Нет, не здрасьте, Саша, не здрасьте — а они низовые, страшенные, разбухшие, необходимые, уважаемые, и всегда будут со мной, всегда, на всю жизнь.

История моя такова: я им попалась нечаянно, а они и цапнули! Мне не убежать — за побег меня разорвут они. (А ты и похож на побег!) Я точно не знаю, почему я им попалась, но я должна быть с ними зачем-то. Они ни за что не отпустят меня. Они разорвут меня, даже если просто увидят тебя. Такое у тебя лицо.

(Мое-то они все время бьют, и оно в аляповатых цветах их ударов, оно им даже нравится уже, как расписная чашка.) Но твое лицо, Саша, его ведь не тронешь, и оно обожжет им морды, а убьют за ожог меня. Поэтому уйди, пожалуйста. Уйди на цыпочках, спрятав лицо в ладони.

Два его серых глаза неотрывно смотрели на меня, и в них разгоралось торжество.

Я выходила подержаться за сердце и возвращалась обратно.

Послушай, Саша, у тебя под кожей летучая, ясная кровь. Она так легко загорается, и ты весь розовеешь. Ясно, тебе нужны только твои песни, которыми ты славишься на все лето. Тебе нужно славиться, славься в других местах! Славься под сияющими кронами очарованных дерев! И у берегов рек славься! И у самого синего океана — славься, Саша!

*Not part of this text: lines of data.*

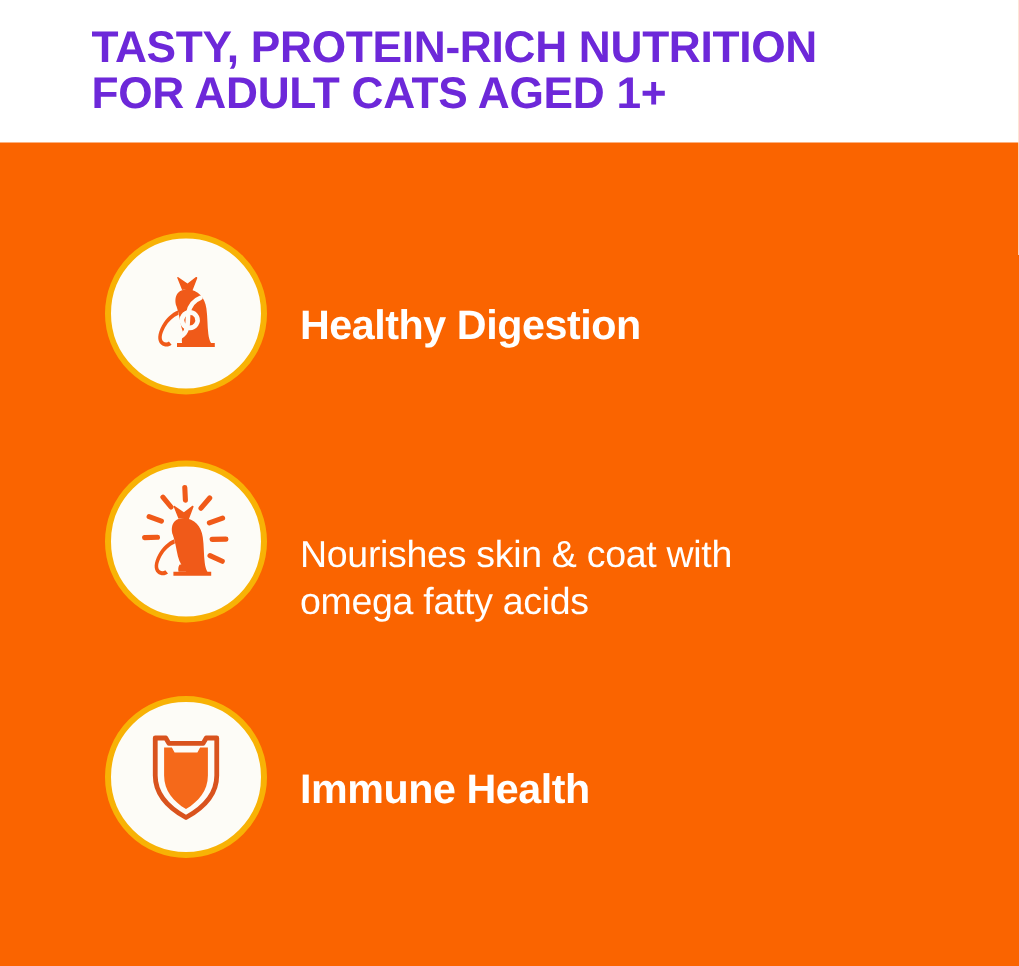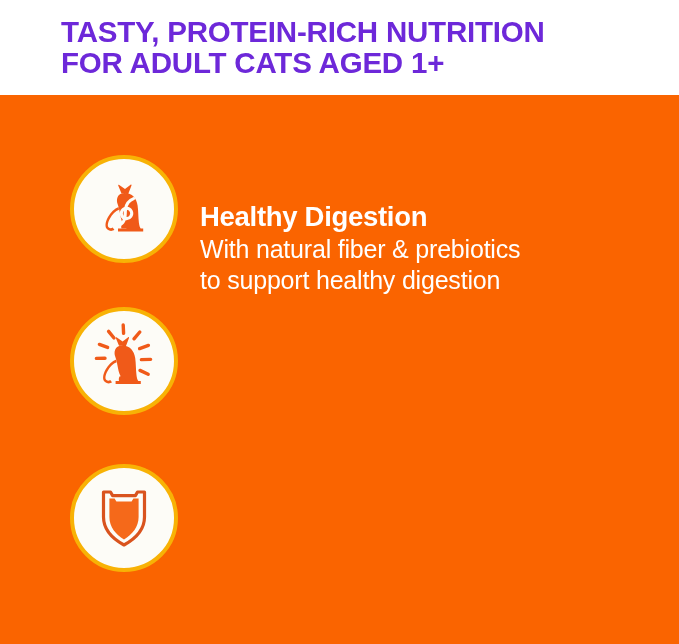"With natural fiber & prebiotics" div.feature-desc { html: <div>With natural fiber &amp; prebiotics to support healthy digestion</div> -> none }
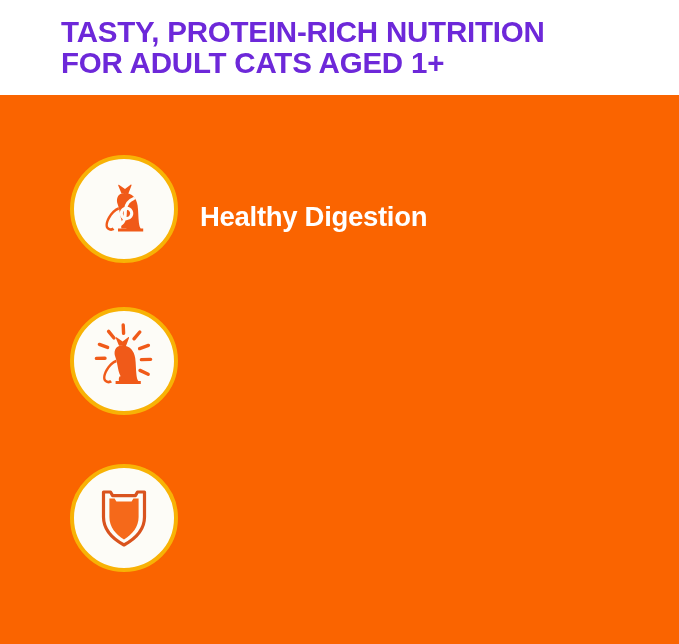"Nourishes skin & coat with" div.feature-desc { html: none -> <div>Nourishes skin &amp; coat with omega fatty acids</div> }
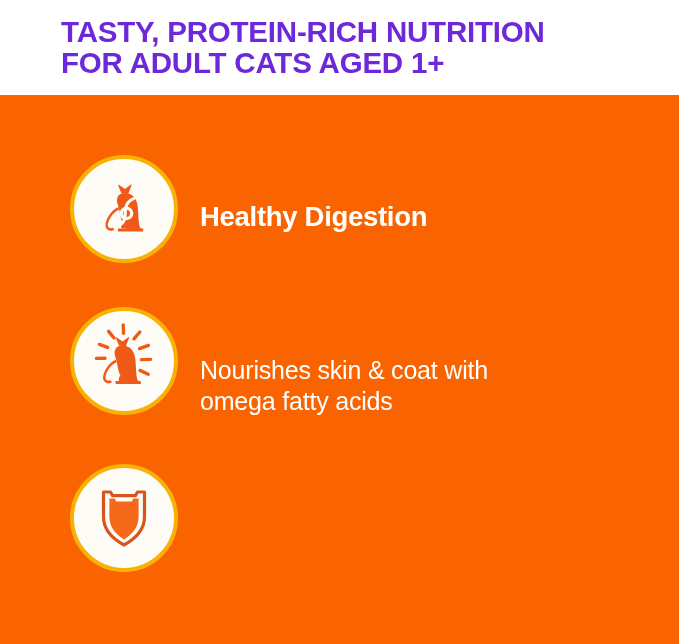"Immune Health" div.feature-heading { html: none -> <div>Immune Health</div> }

А здесь. Здесь скорбное место. Низовое. Ты человек добрый, я чувствую. Но ты человек недалекий, не очень-то умный: ты не понимаешь, что я женщина. Я накоплю на «Морозко» и смогу прилично питаться. И мне нужна хотя бы мягкая кровать с более-менее простынями. У меня есть тумбочка, чашечка, есть и кастрюлька. Я специально, Саша, оставляю свою комнату открытой, и, когда меня нет, Марья с внучкой врываются сюда и бешено пляшут «Ламбаду». А Зина чутко стоит на дверях. С ружьем. Они трогают все мое. Меряют мои лифчики. Чтобы не очень шарились, я оставляю деньги и кольца на самом виду. Видишь, я совсем без колец. И без денег. Но это мое доверие к ним — не запираться. За это они добродушные. Я живу на цыпочках, на самом краю, над бездной. Видишь, у меня все продумано. Ты же не хочешь столкнуть меня туда, Саша? Ведь ты добрый все-таки человек, да ведь? Ты так не сделаешь, нет ведь?